Nonostante il colloquio con l’antenato, Gilgamesh non vuole rinunciare al suo sogno e continua a indagare: Utanapishtim gli concede allora un’altra possibilità. Potrà conoscere il segreto della vita eterna se riuscirà a stare sveglio per sei giorni e sette notti consecutive. L’eroe non riesce nell’impresa, ma viene aiutato dalla moglie di Utanapishtim, la quale prega il marito di svelare a Gilgamesh il segreto della pianta dell’irrequietezza che si trova in fondo al mare e ha la capacità di riportare un vecchio nella sua piena virilità. Il re riesce a prenderla e a riemergere, intenzionato a portarla a Uruk per farla mangiare ai vecchi della città ma, approfittando di una sua distrazione, un serpente annusa la fragranza della pianta e la mangia. La conseguenza è che il rettile perde subito la vecchia pelle. Frustrato anche da questo tentativo fallito e ormai risoluto ad abbandonare per sempre la ricerca dell’immortalità, Gilgamesh torna finalmente a Uruk e contempla di nuovo la grandiosità delle mura che aveva fatto costruire molto tempo prima.
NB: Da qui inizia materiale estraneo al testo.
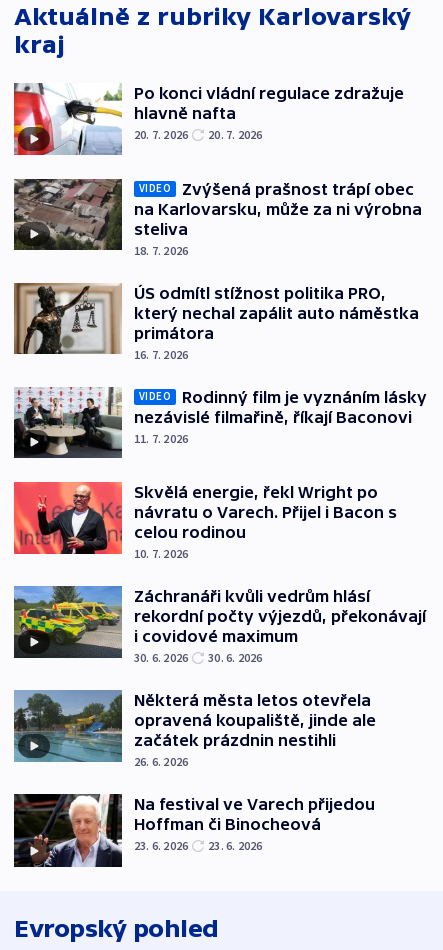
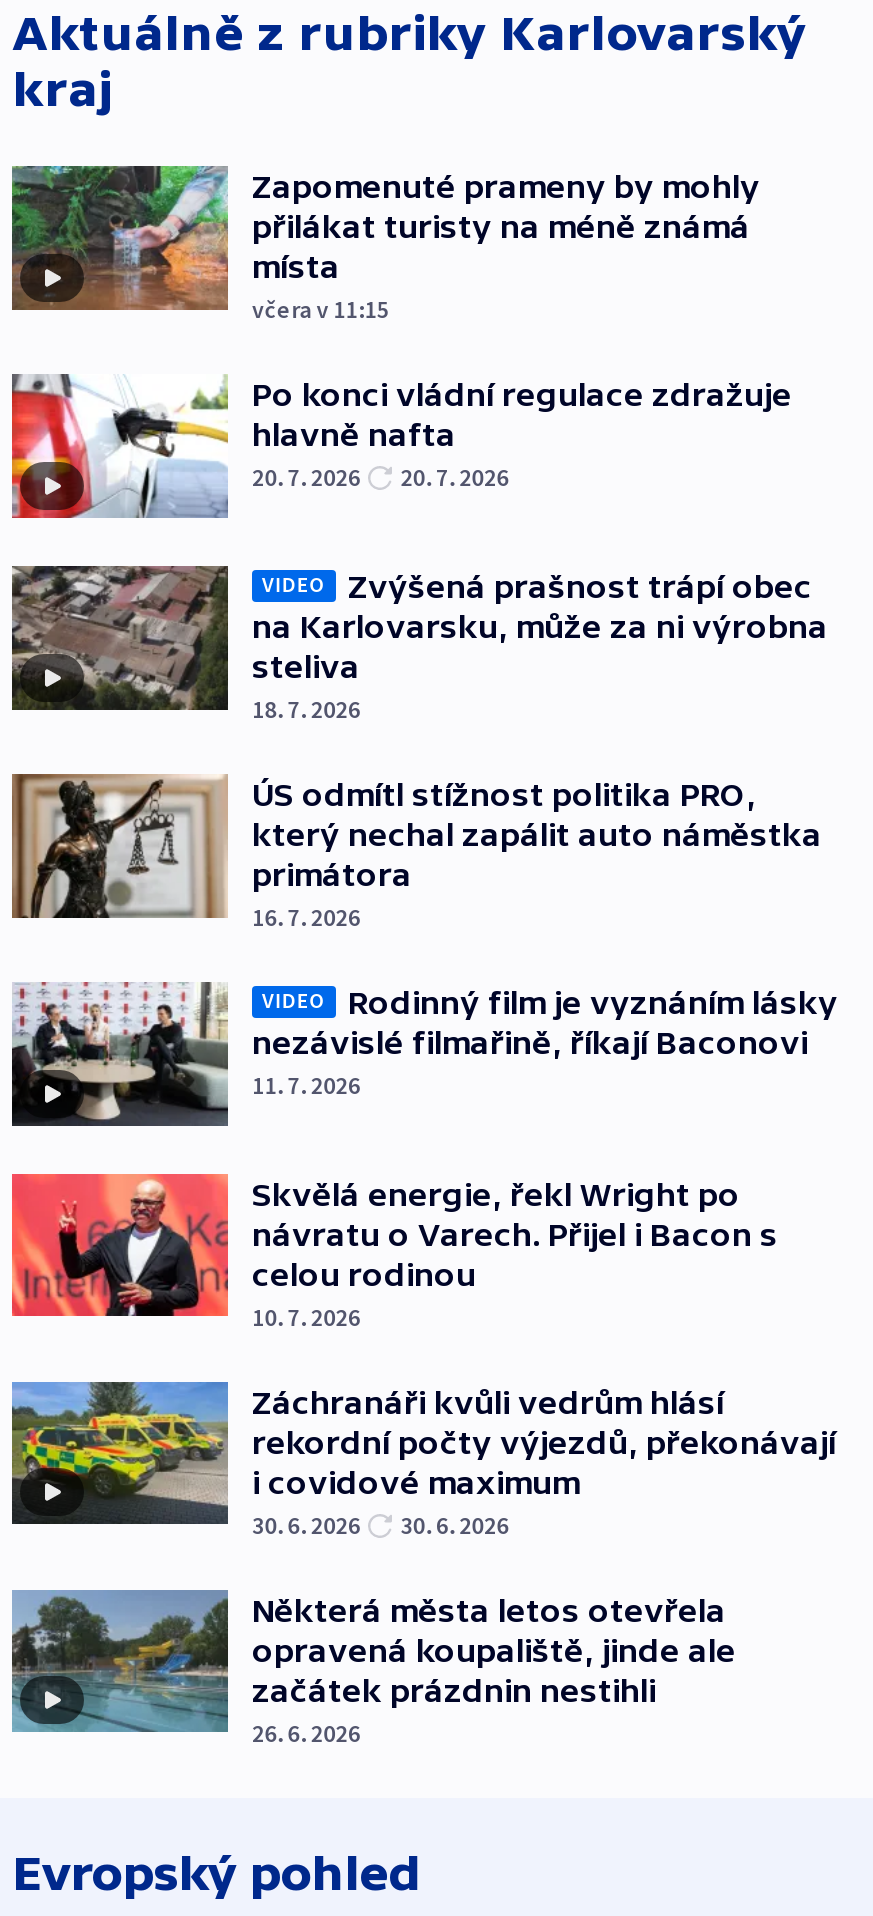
+ [image]
+ Zapomenuté prameny by mohly
+ přilákat turisty na méně známá
+ místa
+ včera v 11:15

moved down: [image] | Po konci vládní regulace zdražuje | hlavně nafta | ... | začátek prázdnin nestihli | 26. 6. 2026

- [image]
- Na festival ve Varech přijedou
- Hoffman či Binocheová
- 23. 6. 2026
- 23. 6. 2026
Capisce, così, che l’immortalità si ottiene con azioni valorose e degne di essere ricordate.

3. I TEMI

L’epopea di Gilgamesh unisce i tratti tipici dell’epica, come la dimensione bellica e guerriera, con aspetti tragici e romanzeschi, quali la centralità della morte e del dolore e la metamorfosi interiore del protagonista. Gilgamesh, il figlio degli dèi, conosce infatti una progressiva maturazione, che lo conduce ad abbandonare la durezza del sovrano che impone faticose prove ai suoi sudditi per conoscere il significato dell’affetto e della condivisione.

In questo percorso di formazione svolge un ruolo fondamentale l’amicizia con il selvaggio Enkidu, figlio della steppa, che nasce a partire da una situazione caratterizzata dall’iniziale contrasto tra due mondi apparentemente inconciliabili. Secondo alcuni l’opera si può leggere, pertanto, come la storia dell’opposizione tra la natura, rappresentata da Enkidu, e la civiltà, di cui è alfiere Gilgamesh, re di Uruk: l’equilibrio raggiunto tra queste due realtà consente a entrambi i personaggi di superare insieme una serie di avventure eccezionali. A questo proposito, si è parlato dell’epopea come di un “inno all’amicizia”, superiore all’amore, in quanto Gilgamesh rifiuta persino le offerte della dea Ishtar che vorrebbe unirsi a lui.

Un momento di svolta è rappresentato dalla morte dell’amico Enkidu, che determina lo smarrimento dell’eroe e spinge Gilgamesh a percorrere un cammino sapienziale fino ai confini del mondo alla ricerca dell’immortalità. Questa indagine spasmodica costituisce un altro tema decisivo dell’epopea, che ne accresce l’interesse anche nel mondo contemporaneo. L’eroe, infatti, è tormentato dal desiderio di conoscere il senso della vita umana e per soddisfarlo è disposto a condurre un viaggio duro e pericoloso: la magrezza con cui si presenta all’antenato Utanapishtim è la prova fisica del suo travaglio, che lo rende molto vicino alla nostra sensibilità.

Gilgamesh vaga per steppe e scala montagne, affronta animali selvaggi e straordinari pericoli senza mai perdersi d’animo: il tema del viaggio si carica, perciò, di un significato profondo, divenendo metafora stessa della vita umana. A differenza di Odisseo, il cui itinerario avrà come obiettivo il ritorno in patria, Gilgamesh si mette in cammino per chiarire il mistero della vita umana, senza sapere ciò cui andrà incontro.

Tale brama di conoscenza, tuttavia, è votata al fallimento: quando il serpente mangia la pianta dell’irrequietezza, Gilgamesh dà voce alla sua delusione per aver fallito nell’impresa più grande della sua vita, la ricerca della vita eterna. «Per che cosa si sono affaticate le mie braccia? Per quale scopo è scorso il sangue nelle mie vene? Non sono stato capace di ottenere alcunché di buono per me stesso».

Verifica delle conoscenze

1. Quando furono scoperte le tavolette contenenti il testo dell’epopea di Gilgamesh?
2. Chi è Gilgamesh? Quando sarebbe vissuto?
3. A chi è attribuita la paternità dell’epopea?
4. In che modo nasce l’amicizia tra Gilgamesh ed Enkidu?
5. Quali imprese compiono assieme i due personaggi?
6. Come reagisce Gilgamesh alla morte di Enkidu?
7. Quali sono i temi principali dell’opera?
8. Perché l’epopea di Gilgamesh può essere interpretata come una lotta tra natura e civiltà?